What to work on → Nothing but an exact reproduction of the records, pictures excluded, should be returned.

Source material →
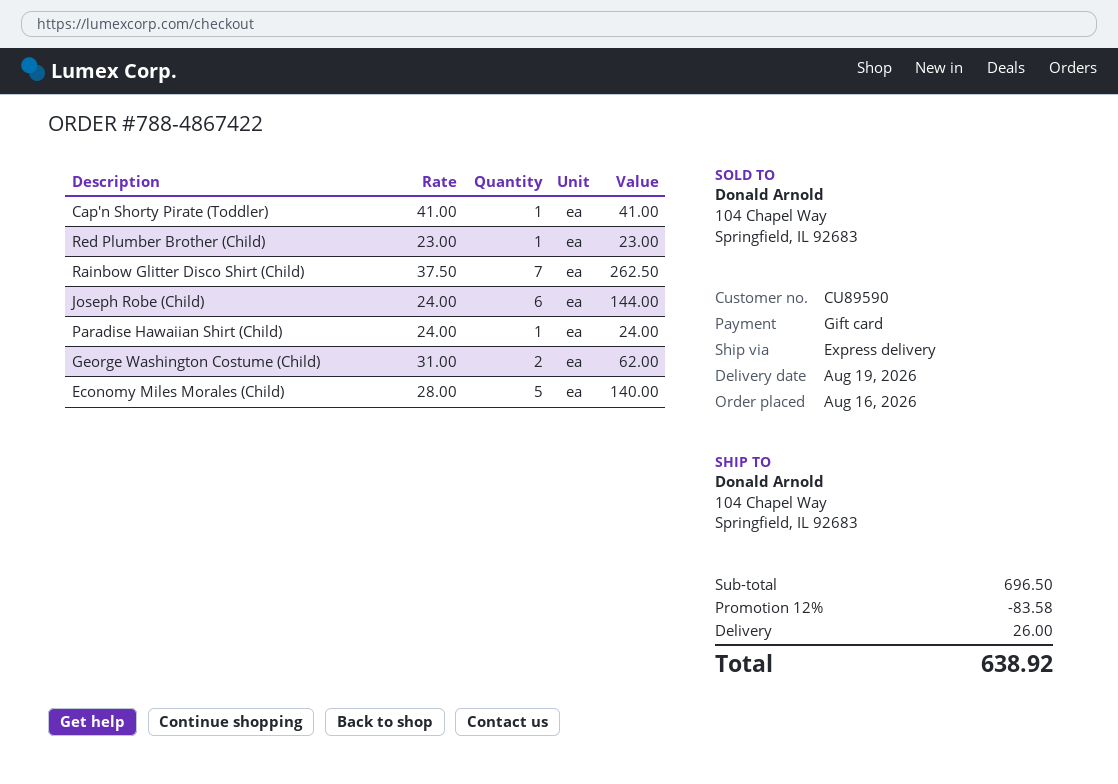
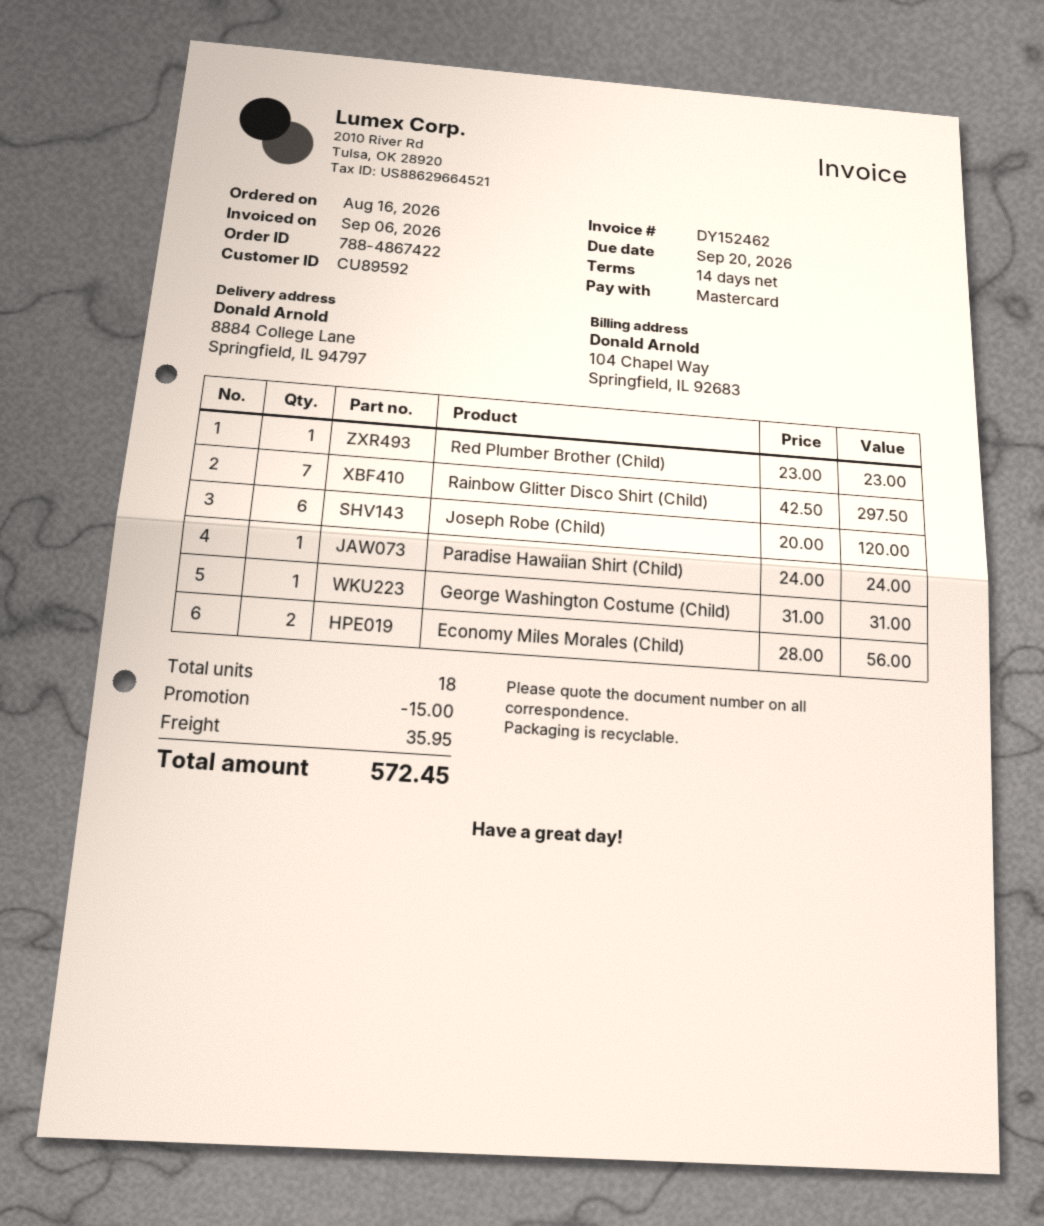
customer number: CU89590 -> CU89592
payment method: gift card -> Mastercard
ship to: 104 Chapel Way, Springfield, IL 92683 -> 8884 College Lane, Springfield, IL 94797
Cap'n Shorty Pirate (Toddler): 1 x 41.00 = 41.00 -> none
Rainbow Glitter Disco Shirt (Child): 7 x 37.50 = 262.50 -> 7 x 42.50 = 297.50
Joseph Robe (Child): 6 x 24.00 = 144.00 -> 6 x 20.00 = 120.00
George Washington Costume (Child): 2 x 31.00 = 62.00 -> 1 x 31.00 = 31.00
Economy Miles Morales (Child): 5 x 28.00 = 140.00 -> 2 x 28.00 = 56.00
discount: 83.58 -> 15.00
shipping: 26.00 -> 35.95
total: 638.92 -> 572.45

Response area →
customer number: CU89590 -> CU89592
payment method: gift card -> Mastercard
ship to: 104 Chapel Way, Springfield, IL 92683 -> 8884 College Lane, Springfield, IL 94797
Cap'n Shorty Pirate (Toddler): 1 x 41.00 = 41.00 -> none
Rainbow Glitter Disco Shirt (Child): 7 x 37.50 = 262.50 -> 7 x 42.50 = 297.50
Joseph Robe (Child): 6 x 24.00 = 144.00 -> 6 x 20.00 = 120.00
George Washington Costume (Child): 2 x 31.00 = 62.00 -> 1 x 31.00 = 31.00
Economy Miles Morales (Child): 5 x 28.00 = 140.00 -> 2 x 28.00 = 56.00
discount: 83.58 -> 15.00
shipping: 26.00 -> 35.95
total: 638.92 -> 572.45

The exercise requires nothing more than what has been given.